From the line containing "-> <div> <span>⌄</span>" to the end of the records below, output each line exactly; include both ends and nothing else.

§ Stored dataset items:
'''

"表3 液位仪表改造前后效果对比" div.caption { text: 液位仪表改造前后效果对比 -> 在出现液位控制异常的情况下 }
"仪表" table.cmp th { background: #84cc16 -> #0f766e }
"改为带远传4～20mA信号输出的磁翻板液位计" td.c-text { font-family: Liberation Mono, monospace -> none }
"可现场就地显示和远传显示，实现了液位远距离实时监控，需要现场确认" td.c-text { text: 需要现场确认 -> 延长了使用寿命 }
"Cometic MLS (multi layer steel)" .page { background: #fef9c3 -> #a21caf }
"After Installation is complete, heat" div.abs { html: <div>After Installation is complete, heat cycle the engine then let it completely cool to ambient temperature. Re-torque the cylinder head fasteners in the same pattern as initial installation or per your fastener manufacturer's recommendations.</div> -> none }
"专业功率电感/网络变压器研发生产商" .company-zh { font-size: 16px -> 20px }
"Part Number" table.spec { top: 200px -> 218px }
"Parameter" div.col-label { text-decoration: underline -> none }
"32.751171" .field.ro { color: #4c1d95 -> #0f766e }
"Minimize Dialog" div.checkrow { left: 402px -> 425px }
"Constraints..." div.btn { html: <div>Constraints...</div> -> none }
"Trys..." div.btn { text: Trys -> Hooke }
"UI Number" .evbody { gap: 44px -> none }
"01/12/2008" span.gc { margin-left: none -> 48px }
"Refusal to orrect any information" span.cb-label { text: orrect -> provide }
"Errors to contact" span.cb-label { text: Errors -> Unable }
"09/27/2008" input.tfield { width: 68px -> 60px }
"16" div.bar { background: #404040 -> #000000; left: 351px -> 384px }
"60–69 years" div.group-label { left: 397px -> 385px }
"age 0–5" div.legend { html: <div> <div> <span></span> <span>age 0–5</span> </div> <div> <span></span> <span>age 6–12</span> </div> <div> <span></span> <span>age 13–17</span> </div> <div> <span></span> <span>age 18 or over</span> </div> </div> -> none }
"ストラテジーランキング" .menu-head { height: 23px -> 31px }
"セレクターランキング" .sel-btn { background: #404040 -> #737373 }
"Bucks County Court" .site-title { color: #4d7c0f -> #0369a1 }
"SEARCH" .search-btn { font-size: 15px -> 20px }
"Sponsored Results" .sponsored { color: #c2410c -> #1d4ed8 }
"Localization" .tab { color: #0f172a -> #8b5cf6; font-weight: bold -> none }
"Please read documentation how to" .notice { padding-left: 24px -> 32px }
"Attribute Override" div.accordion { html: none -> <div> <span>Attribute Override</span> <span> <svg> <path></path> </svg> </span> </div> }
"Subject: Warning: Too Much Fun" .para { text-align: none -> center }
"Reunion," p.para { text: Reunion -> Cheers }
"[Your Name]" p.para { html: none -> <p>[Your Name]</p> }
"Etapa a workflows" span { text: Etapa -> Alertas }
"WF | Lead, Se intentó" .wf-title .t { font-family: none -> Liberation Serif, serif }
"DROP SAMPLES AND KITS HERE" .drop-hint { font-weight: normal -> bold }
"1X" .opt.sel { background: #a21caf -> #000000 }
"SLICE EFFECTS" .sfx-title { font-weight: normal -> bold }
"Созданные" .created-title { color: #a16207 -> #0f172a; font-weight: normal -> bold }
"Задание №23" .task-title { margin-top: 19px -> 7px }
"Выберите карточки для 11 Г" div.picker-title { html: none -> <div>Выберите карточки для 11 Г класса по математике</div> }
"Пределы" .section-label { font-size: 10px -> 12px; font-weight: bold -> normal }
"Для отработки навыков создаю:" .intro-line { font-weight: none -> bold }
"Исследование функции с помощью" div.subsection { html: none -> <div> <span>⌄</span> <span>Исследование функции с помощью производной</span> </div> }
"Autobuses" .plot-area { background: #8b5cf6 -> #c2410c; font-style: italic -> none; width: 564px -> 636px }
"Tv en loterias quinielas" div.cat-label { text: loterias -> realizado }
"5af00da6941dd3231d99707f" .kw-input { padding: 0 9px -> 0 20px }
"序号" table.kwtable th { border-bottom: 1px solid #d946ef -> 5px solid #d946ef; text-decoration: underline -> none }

'''

§ Answer section:
"Исследование функции с помощью" div.subsection { html: none -> <div> <span>⌄</span> <span>Исследование функции с помощью производной</span> </div> }
"Autobuses" .plot-area { background: #8b5cf6 -> #c2410c; font-style: italic -> none; width: 564px -> 636px }
"Tv en loterias quinielas" div.cat-label { text: loterias -> realizado }
"5af00da6941dd3231d99707f" .kw-input { padding: 0 9px -> 0 20px }
"序号" table.kwtable th { border-bottom: 1px solid #d946ef -> 5px solid #d946ef; text-decoration: underline -> none }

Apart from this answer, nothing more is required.